Rencontres musicales de Vézelay, un souffle de fraîcheur s’empare de la colline éternelle

Hiératique, sereine et altière, la vielle dame de Bourgogne domine de son regard éternel vallées et collines du Morvan. Attendrissante grand-mère qui depuis des siècles accueille à bras ouverts pèlerins et touristes. Une tradition d’accueil qui semble s’être naturellement transmise comme l’héritage d’un ADN aux rencontres musicales de Vézelay dont la renommée s’étend, comme celle de la Madeleine, bien au-delà des terres historiques de Bourgogne.

20 ans cette année que la voix a trouvé son écrin sous ses voutes millénaires. Après la géniale mise en route de Pierre Cao et plusieurs directeurs artistiques, le festival et la cité de la voix envoutant places et ruelles, mais aussi églises et abbayes alentours ont diversement résonner au timbre mystérieux de cet instrument humain fait de force et de fragilité. L’édition 2019 aurait pu simplement retracer vingt années de musique vocale à Vézelay. Et elle le fait par le choix de répertoire ou d’ensembles ou encore de chefs tous biens bourguignons. Mais un souffle de jeunesse vient agrémenter le soleil estival d’une guillerette liberté qui entremêle tradition et perle de fraîcheur.

Si le public peut être fidèle parfois depuis 20 ans, c’est tout autant pour la qualité musicale que la convivialité qui pourtant cette année a fait un étonnant bond en avant. C’est la fête incontestablement place des rencontres ou place Borot où l’on écoute des ensembles festifs, joyeux allant du ménestrel au classico-variété, en sirotant un verre de blanc du coin, glace ou saucisse à la main. Avec de nombreux spectacles en entrée libre, les rencontres offrent la musique dite classique (qui ne l’est souvent pas) au plus grand nombre. Connaisseurs et passants, après avoir courageusement affronté la grande montée se reposent à l’ombre ou sous les brûlures du soleil en charmant leur oreille d’une très grande diversité. Troubadours pour la fête aux accents médiévaux et bohème d’un XIXème qu’on vous apprend à danser ; chanteurs acteurs pour des spectacles ou des moments d’ouvertures musicales parcourant la gamme de l’exotisme et du terroir, car à Vézelay on s’ouvre à tous, mais on est fier d’être Bourguignons. L’apéro concert comme le grand bal du samedi soir auquel chaque festivalier aura été préparé par des cours de danse viennent scander une partition ad libitum tutoyant le voyage féérique, comme les nuits vézeliennes pénètrent le mystique.

C’est au cœur de cette ambiance festive devant laquelle les placettes méditerranéennes pâliraient que se tisse avec le naturel de l’évidence l’excellence et le sérieux. Au risque d’oublier certains moments clefs, citons parmi les temps forts, l’académie des jeunes chefs de chœur menés pendant une semaine à l’abbaye de Regny par Matthieu Romano et l’ensemble Aedes. Permettez une mention particulière aux mises en oreille par lesquelles Nicolas Dufetel introduit avec la facilité de la passion l’auditeur aux différents concerts, régulièrement rejoint par le chef donnant ses clefs d’interprétations.

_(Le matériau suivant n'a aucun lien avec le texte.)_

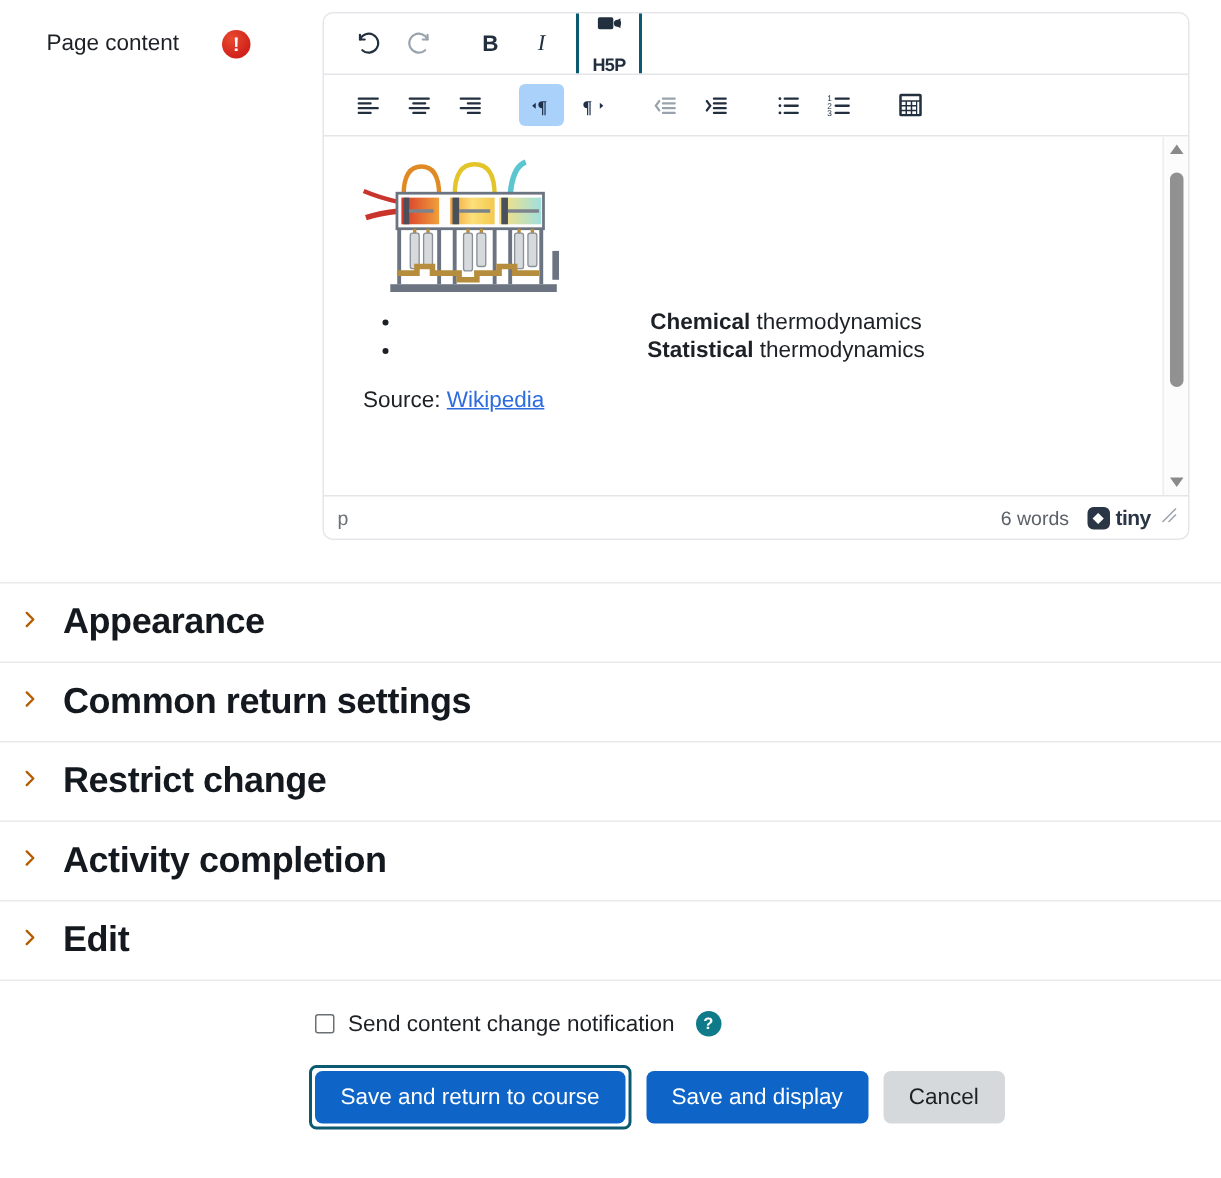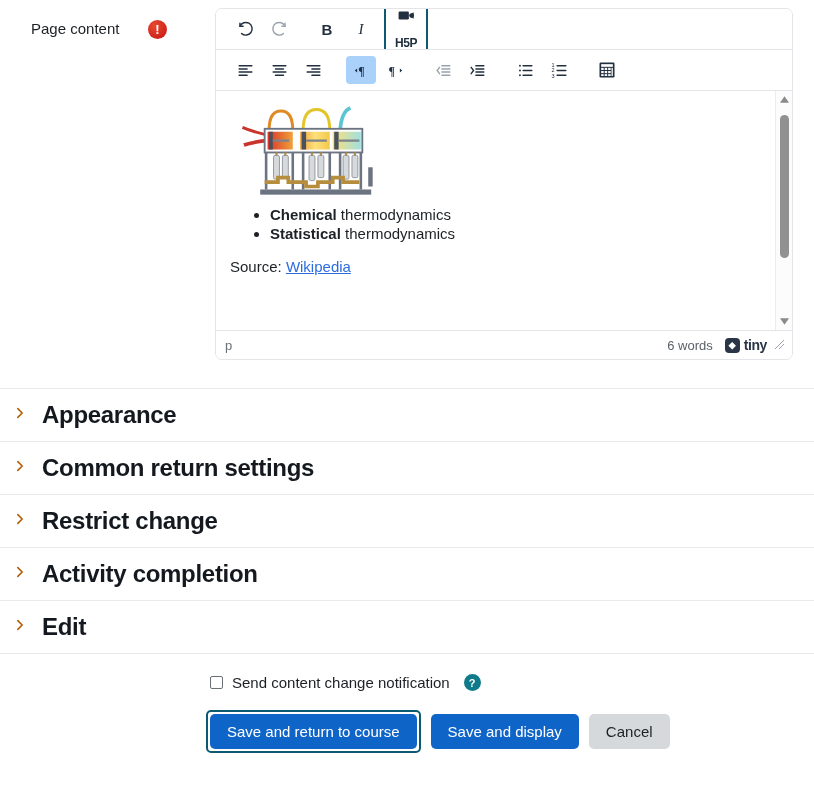--- a/index.html
+++ b/index.html
@@ -98,7 +98,7 @@
   .edit-inner { padding: 8px 14px 0 14px; }
   .thermo-img { width: 148px; height: 98px; display:block; margin: 3px 0 6px 8px;}
   .edit-list { margin: 0 0 0 22px; padding-left: 18px; font-size: 15px;
-               font-family: "Liberation Sans", sans-serif; line-height: 1.22; }
+               font-family: "Liberation Sans", sans-serif; line-height: 1.22; text-align: center; }
   .edit-list li { margin: 0 0 1px 0; }
   .edit-list b { font-weight: 700; }
   .src-line { font-size: 15px; margin: 14px 0 0 0; }

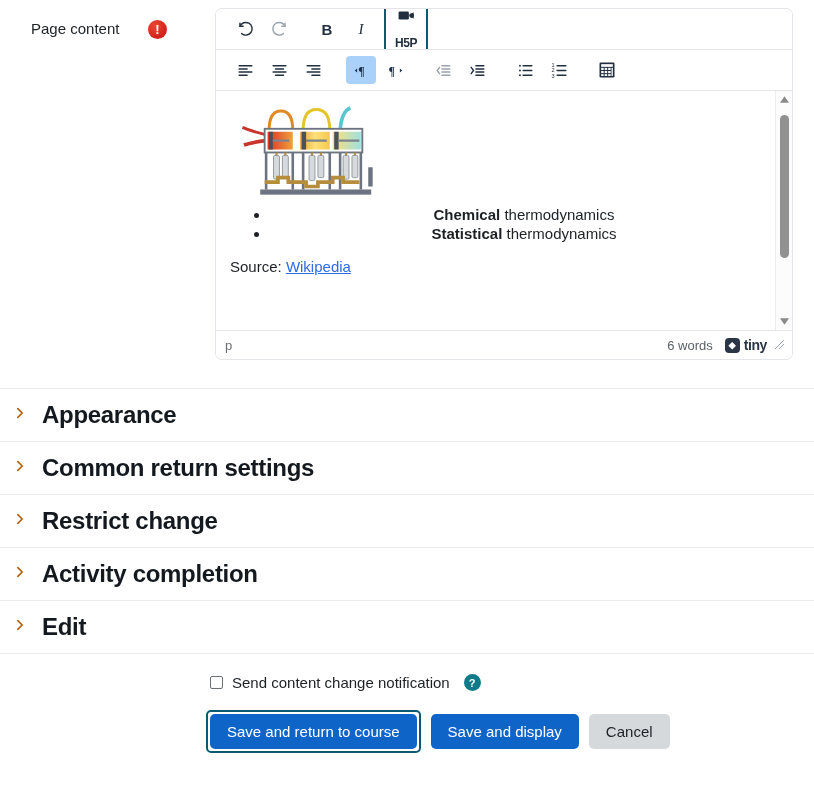--- a/index.html
+++ b/index.html
@@ -101,7 +101,7 @@
                font-family: "Liberation Sans", sans-serif; line-height: 1.22; text-align: center; }
   .edit-list li { margin: 0 0 1px 0; }
   .edit-list b { font-weight: 700; }
-  .src-line { font-size: 15px; margin: 14px 0 0 0; }
+  .src-line { font-size: 15px; margin: 14px 0 0 12px; }
   .src-line a { color: #2d6cdf; text-decoration: underline; }
 
   

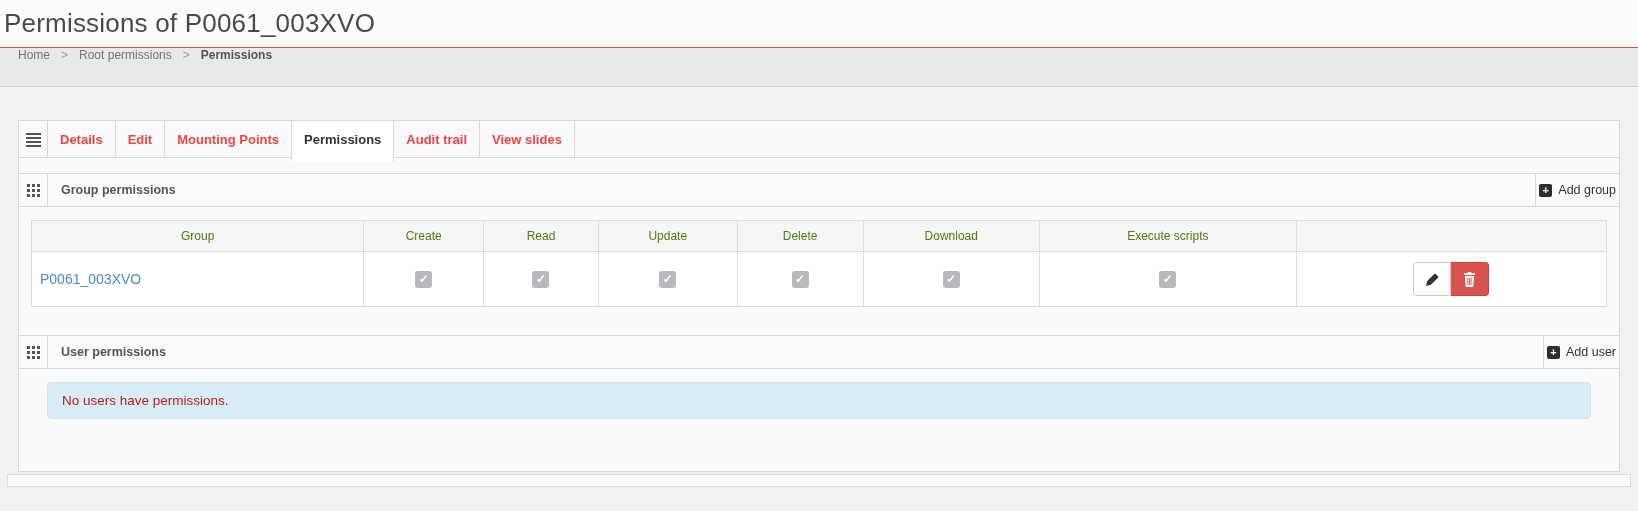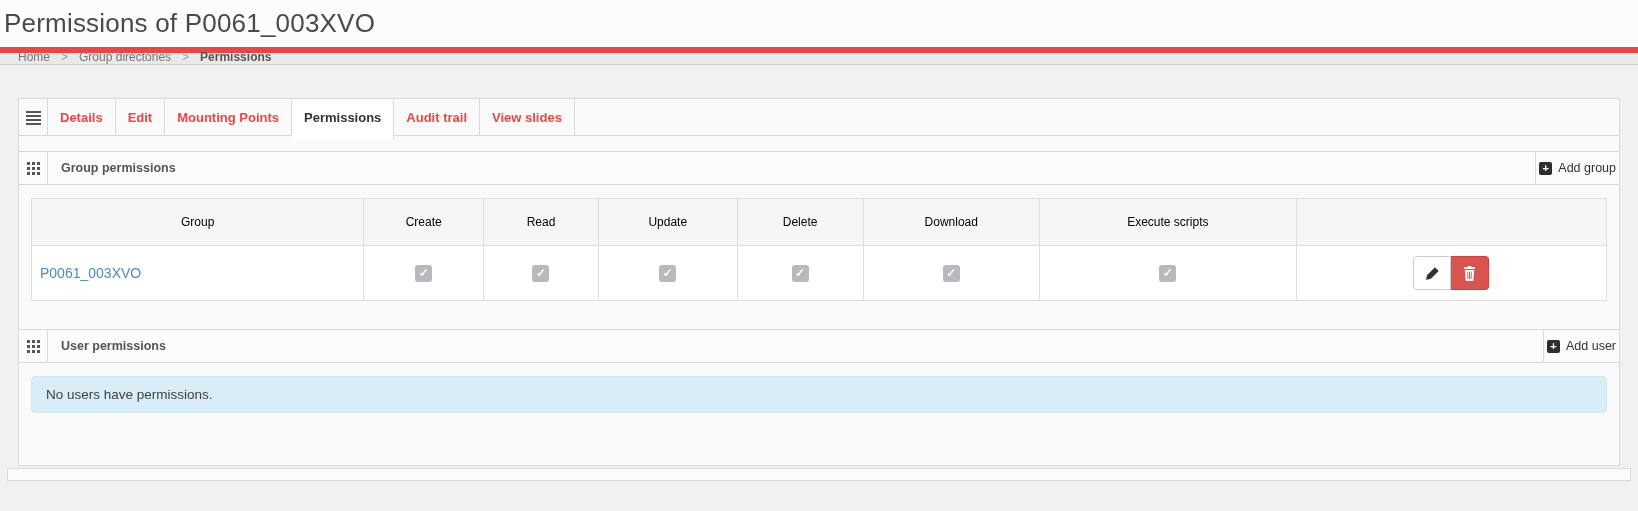--- a/index.html
+++ b/index.html
@@ -16,8 +16,8 @@
   .page-title { font-size:26px; color:#4a4a4a; font-weight:normal; margin:0; letter-spacing:0.2px; }
 
   
-  .breadcrumb-bar { height:18px; background:#e9e9e9; border-top:6px solid #ef4444; border-bottom:1px solid #d2d2d2;
-    display:flex; align-items:flex-end; padding:0 18px; font-size:12px; }
+  .breadcrumb-bar { height:40px; background:#e9e9e9; border-top:1px solid #ef4444; border-bottom:1px solid #d2d2d2;
+    display:flex; align-items:flex-start; padding:0 18px; font-size:12px; }
   .crumb { color:#757575; text-decoration:none; cursor:pointer; }
   .crumb-sep { color:#9a9a9a; margin:0 11px; font-size:12px; }
   .crumb.active { color:#555; font-weight:bold; }

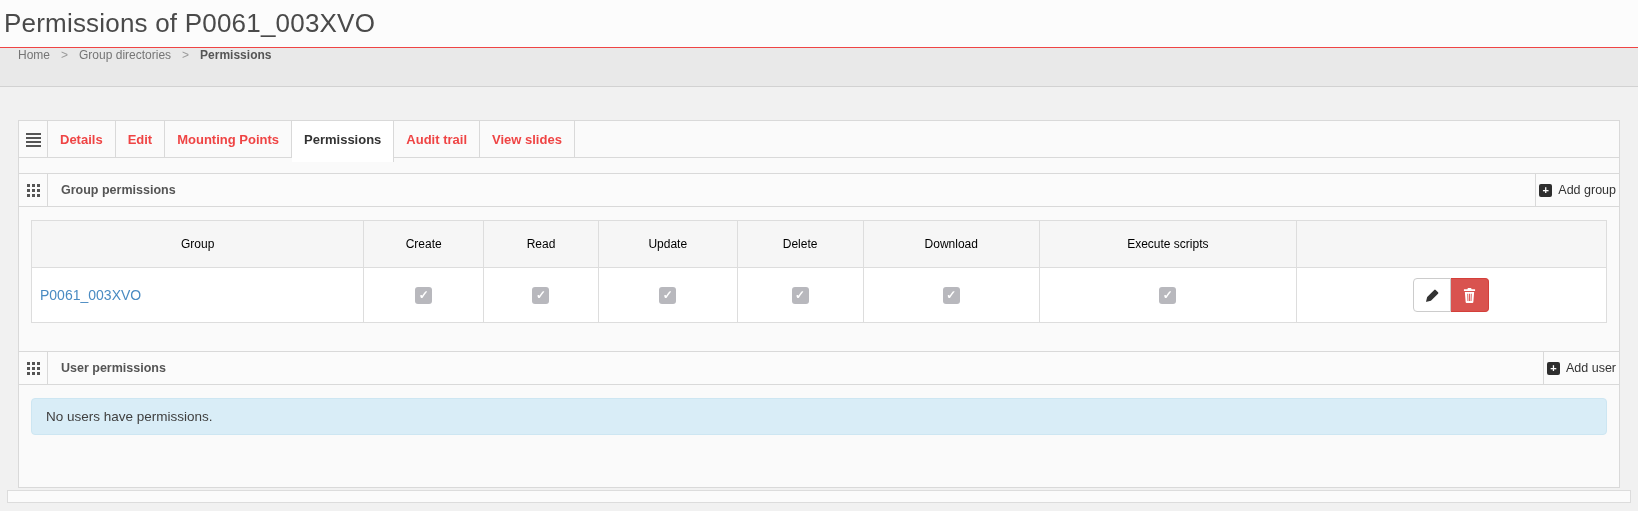--- a/index.html
+++ b/index.html
@@ -91,7 +91,7 @@
 <div class="breadcrumb-bar">
   <a class="crumb">Home</a>
   <span class="crumb-sep">&gt;</span>
-  <a class="crumb">Group directories</a>
+  <a class="crumb">Root permissions</a>
   <span class="crumb-sep">&gt;</span>
   <span class="crumb active">Permissions</span>
 </div>

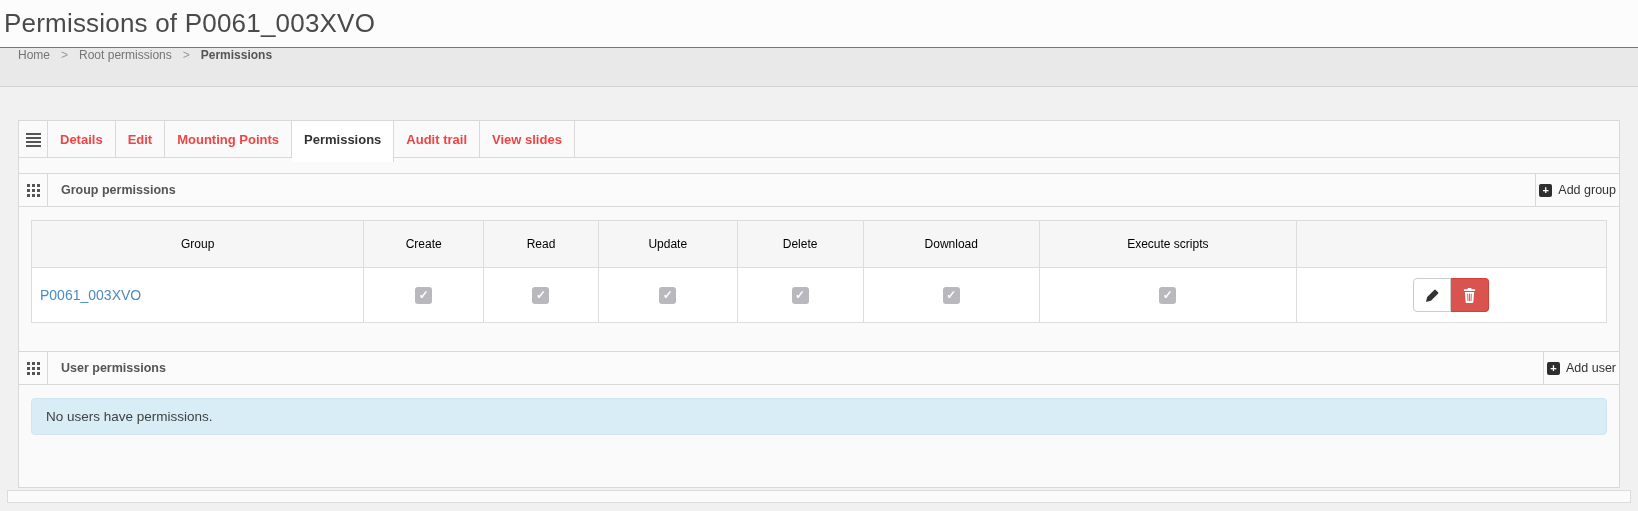--- a/index.html
+++ b/index.html
@@ -56,8 +56,8 @@
   
   .panel-body { padding:13px 12px; }
   table.perm-table { width:100%; border-collapse:collapse; background:#fff; font-size:12px; }
-  .perm-table th { border:1px solid #ddd; background:#f6f6f6; color:#000000; font-weight:normal; height:27px;
-    padding:16px 6px; }
+  .perm-table th { border:1px solid #ddd; background:#f6f6f6; color:#4d7c0f; font-weight:normal; height:27px;
+    padding:8px 6px; }
   .perm-table td { border:1px solid #ddd; height:55px; text-align:center; vertical-align:middle; }
   .perm-table td.group-cell { text-align:left; padding-left:8px; }
   .group-link { color:#4a8bc2; font-size:14px; text-decoration:none; cursor:pointer;margin-top:28px; }

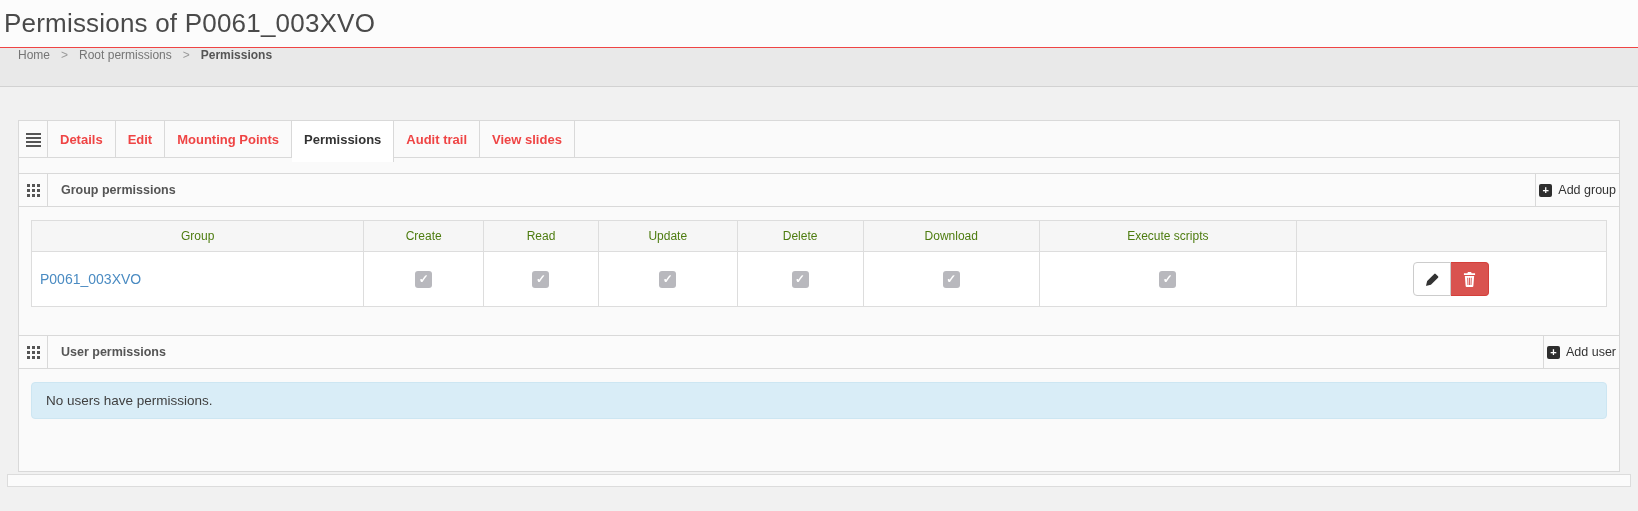--- a/index.html
+++ b/index.html
@@ -73,8 +73,8 @@
   .btn-delete { background:#d9534f; border:1px solid #d43f3a; border-left:0; border-radius:0 4px 4px 0; }
 
   
-  .alert-info { margin:13px 12px 0; padding:10px 14px; background:#d9edf7; border:1px solid #cde6f2;
-    border-radius:4px; color:#404040; font-size:13.5px; }
+  .alert-info { margin:13px 28px 0; padding:10px 14px; background:#d9edf7; border:1px solid #cde6f2;
+    border-radius:4px; color:#b91c1c; font-size:13.5px; }
   .panel-bottom-space { height:52px; }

A Vézelay on pérégrine vers les hauteurs spirituelles, à la cité de la voix on déambule entre jeunesse passionnée et émotions nouvelles. On ne peut évoquer le festival sans dire un mot, rapide, de cette désormais institution qu’est la cité de la voix qui déjà a vu passer tant de jeunes talents, nourri de si grands projets aujourd’hui à la conquête du monde. Des résidences où l’on perfectionne sa technique, son sens artistique, mais ou l’on apprend également à se faufiler dans un monde musical ardu avec lequel il faut composer plus que des notes pour percer. 

Enfin, la nouveauté ne tient pas qu’à la restauration (enfin) du majestueux vaisseaux qui s’apprête à endosser sur l’extérieur la luminosité qui déjà rayonnait de l’intérieur. Une décontraction enjouée s’est emparée de la colline cette année et c’est un Glyndebourne populaire au sens le plus festif du terme qui s’étale chaque jour au chevet de la cité vocale. Quelque chose de primesautier vient soutenir la traditionnelle qualité. Une tradition d’accueil qui trouve un visage familier avec son nouveau directeur François Delagoutte qui loin de camper dans le rôle du directeur artistique hisser sur sa chaise d’arbitre de tennis, vous accueille en hôte chaleureux, côtoyant avec l’attention bienveillante ses hôtes, soucieux du plaisir de l’âme comme de celui du cœur.

L’audace est toujours au rendez-vous, éloignant tout risque de routine même avec les tubes du répertoire. Une audace faîte aussi de risques que les critiques sauront vous présenter avec l’oreille du professionnel mais que jusqu’ici le public a salué avec une chaleur incontestablement conquise.